Keith, the link worked for me…..regrettably. Does it make me angry? You bet it does. Self-righteousness ALWAYS makes me angry. After the anger subsides, I ask myself “now what?”. That’s when it gets tough, because I know I am called to love these people…..and that the truth is the only way I will ever influence them is by loving. Not arguing, not debating…..but loving. So, even though every fiber of me wants to call for fire from above on them, I know the Cross is the great leveler. When we get to the Cross, we are ALL in the same boat. I do pity them, and will try to love them out of that context. >>Having said that, I also want to encourage you and the Shepherds at PV to stay the course! Don’t let one discouraging incident (and I am sure there will be others) deter you from this wonderful event that you are planning! It will be a TREMENDOUS blessing to all of us who are going to attend!>You knew from the git-go that you would have nay-sayers and detractors……they will always be with us. STAY THE COURSE! God is faithful! 🙂 I love you all for washing our feet with this event!>>In HIM,>DU
I love your honesty Keith….I like you don’t know what to do with all of the frustration….but knowing there are others out there does help the journey seem easier.
Keith, I think the best way to deal with that kind of thing is simply to ignore it. When you bring attention to it, it is rewarding it in a perverse way, like the attention the terrorists get when they think they are bringing their cause to the fore.>>I think it was Lincoln (Abe, not Blanche) who said he’d heard lots of dogs howling at the moon, but never heard the moon howl back.
There’s wisdom in your counsel, don … at the same time, if I don’t encounter the negativists for a long time, I can easily forget to care about them and pray for them; that God will open their hearts and minds to a broader perspective on doctrine and fellowship and judgment and the love of Christ.
I am sure that the Shepherding Conference is going ot go well. They are doing PV are real favor in in not causing division. I am not being sarcastic. If they came and griped about it, then that would be causing division. Le them enjoy their position from a distance.

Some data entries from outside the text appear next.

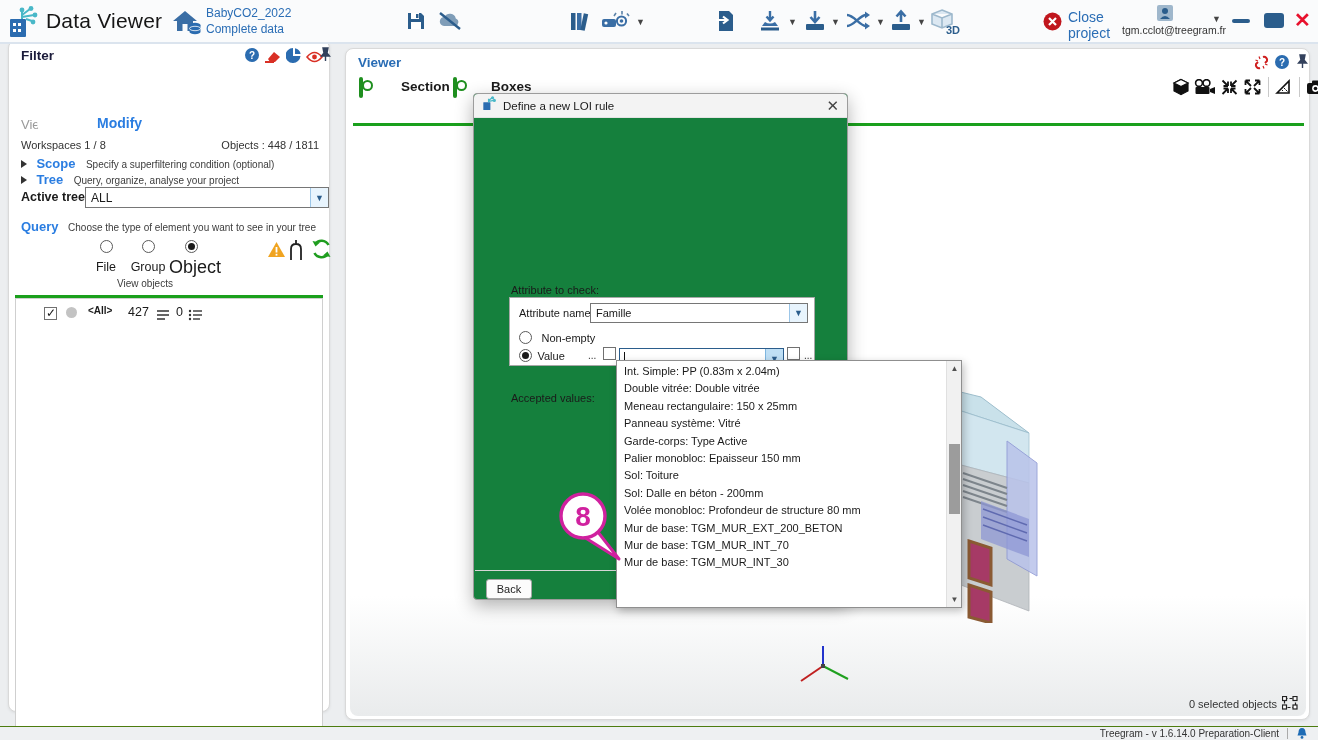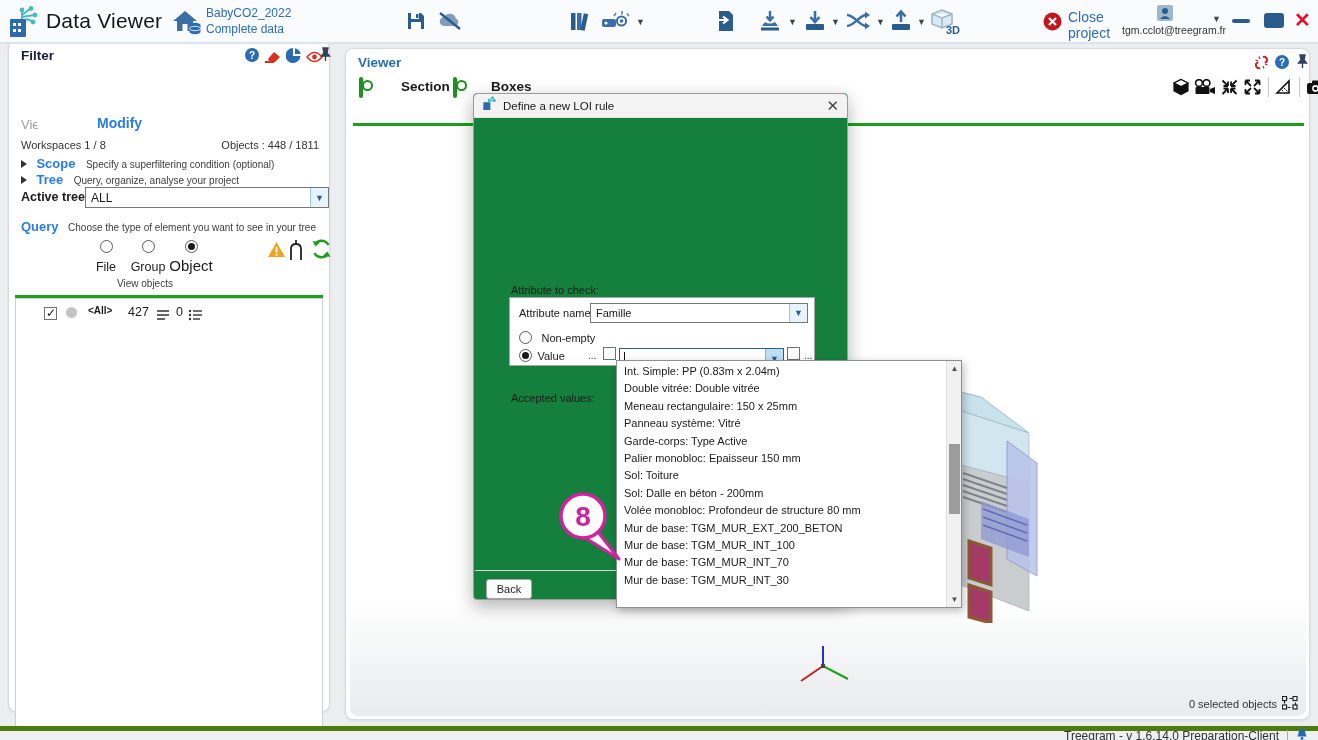"Object" span { font-size: 15px -> 18px }
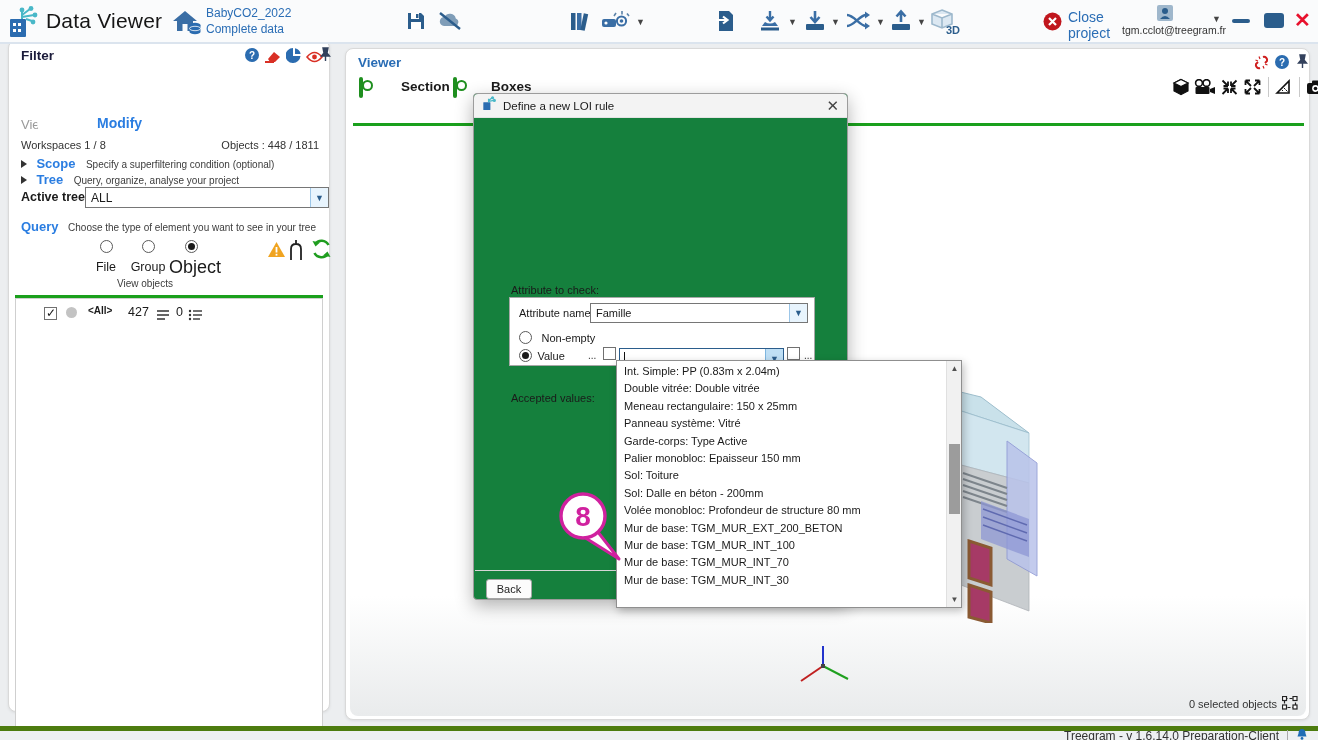"Mur de base: TGM_MUR_INT_100" div.dd-item { html: <div>Mur de base: TGM_MUR_INT_100</div> -> none }
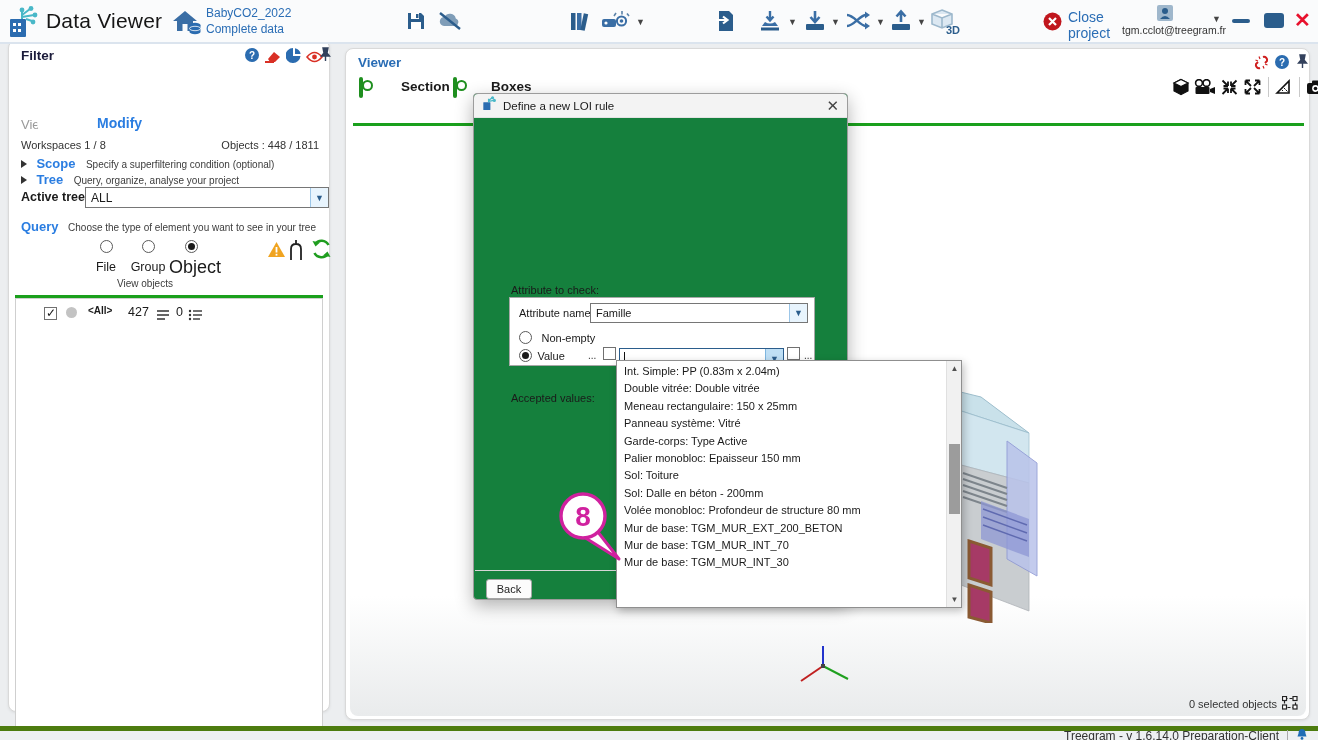"Treegram - v 1.6.14.0 Preparation-Client" #statusbar { border-top: 5px solid #4d7c0f -> 1px solid #4d7c0f; font-size: 12px -> 10px }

You’ve got more important things to do than mop up the messes they would make if they were to bring on a group of gripers. >>I thank God for their wisdom to avoid what they cannot and will not understand. >>You see, even in strange and unintended ways, the work of the Lord gets done.
I used to be one of the howlers. That gives me some well earned humility in these situations. As one who gets written up weekly, I will admit that I am the last one who may stand around with a stone in his hands. May God bless our brothers and help us love them, even if they don’t love us.
A wise man once told me, “The dogs bark, but the caravan keeps on moving.” Keep your eyes on Jesus, don’t be distracted–easy for me to say..uh, but true. What you are doing will carry eternal weight in glory.
Of course, the mind-set is not new. I am always amazed that such things will be in a church bulletin for all to see. May God have mercy on us all.